That Guy Dick Miller is a fawning tribute to the cult legend, enriched by a subtle current of sadness that prevents the documentary from turning into a glorified DVD supplement. Director Elijah Drenner interviews a long list of Miller’s collaborators, most notably Roger Corman, Joe Dante, the actor’s brothers, and dozens of admirers, but it’s the footage of Miller and his wife, Lainie, that lingers in one’s mind. The couple commands the screen with the ease of longtime entertainers, but there are metaphoric ghosts in their home, which are detectable when Lainie acknowledges that her husband is a workaholic, but that he isn’t adept at promoting himself, relying instead on work that’s offered rather than proactively hustling for it. This, the filmmaker suggests, is one of the differences between actors who financially thrive, like Corman alumni such as Jack Nicholson, and those who remain on the fringes. Well, that and luck and happenstance and who knows what else. Drenner doesn’t prod the Millers for the sake of cheap pathos though; he allows them to simply inhabit the screen, their complementing body languages offering a poignant portrait of a decades-long marriage that has implicatively provided the actor with the stable hearth that’s perhaps necessary to weathering spotty employment and to creating lived-in characters in a matter of minutes.

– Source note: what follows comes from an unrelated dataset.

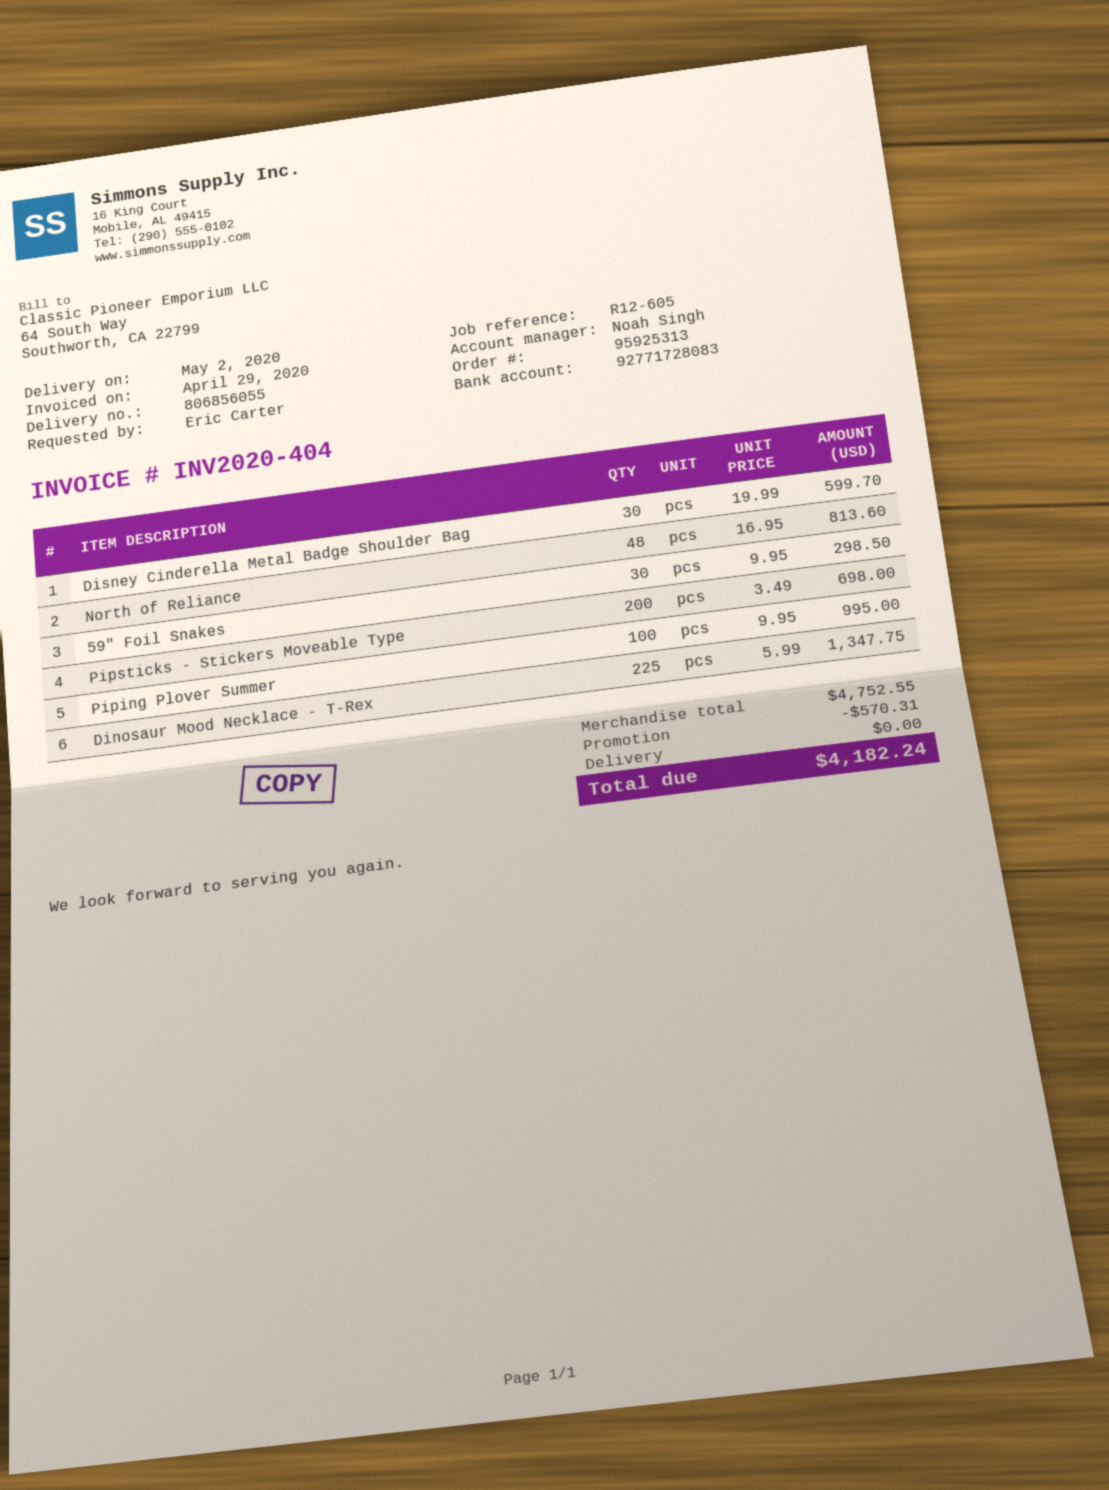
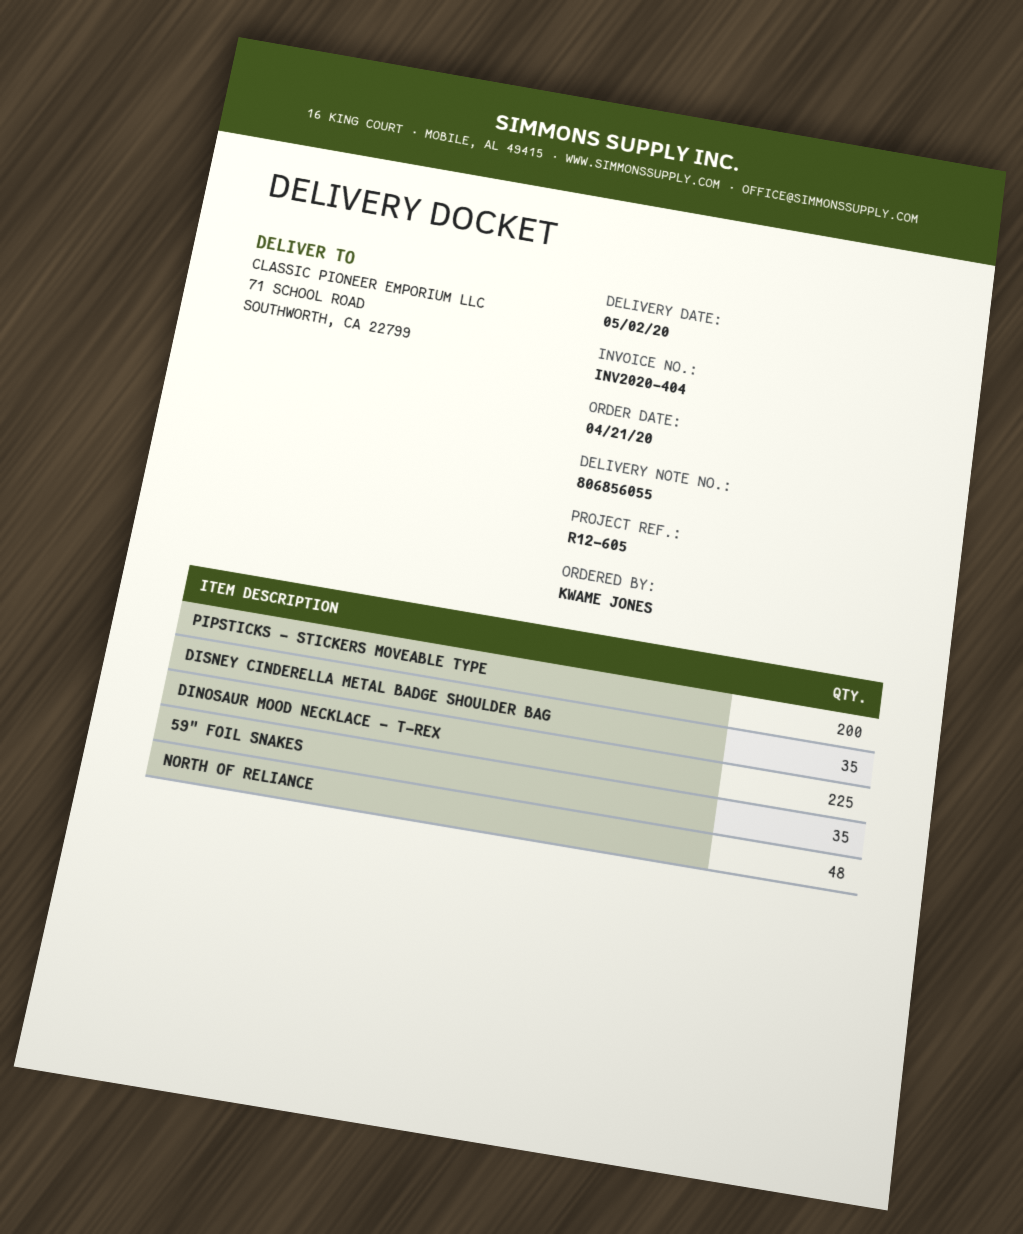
ordered by: Eric Carter -> KWAME JONES
Disney Cinderella Metal Badge Shoulder Bag: 30 -> 35
59" Foil Snakes: 30 -> 35
Piping Plover Summer: 100 -> none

That Guy Dick Miller isn’t weighed down by portentous torment though, as Miller’s story also offers a celebration of a wonderful performer’s ultimately sui generis sense of tough-guy humanity. Much of the film is also composed of enjoyable, well-edited, astutely chosen footage that succinctly establishes the quiet breadth of Miller’s cultural reach and the precision with which he can drop into a film and immediately instill it with a sense of audience complicity. His presence intensifies our involvement with any given film, rather than fostering an illusion-trampling aura of in-joke superiority—an artful balance that particularly defines the sensibility of Dante’s films. That Guy Dick Miller is a gratifying portrait of art as commitment, which is art in itself.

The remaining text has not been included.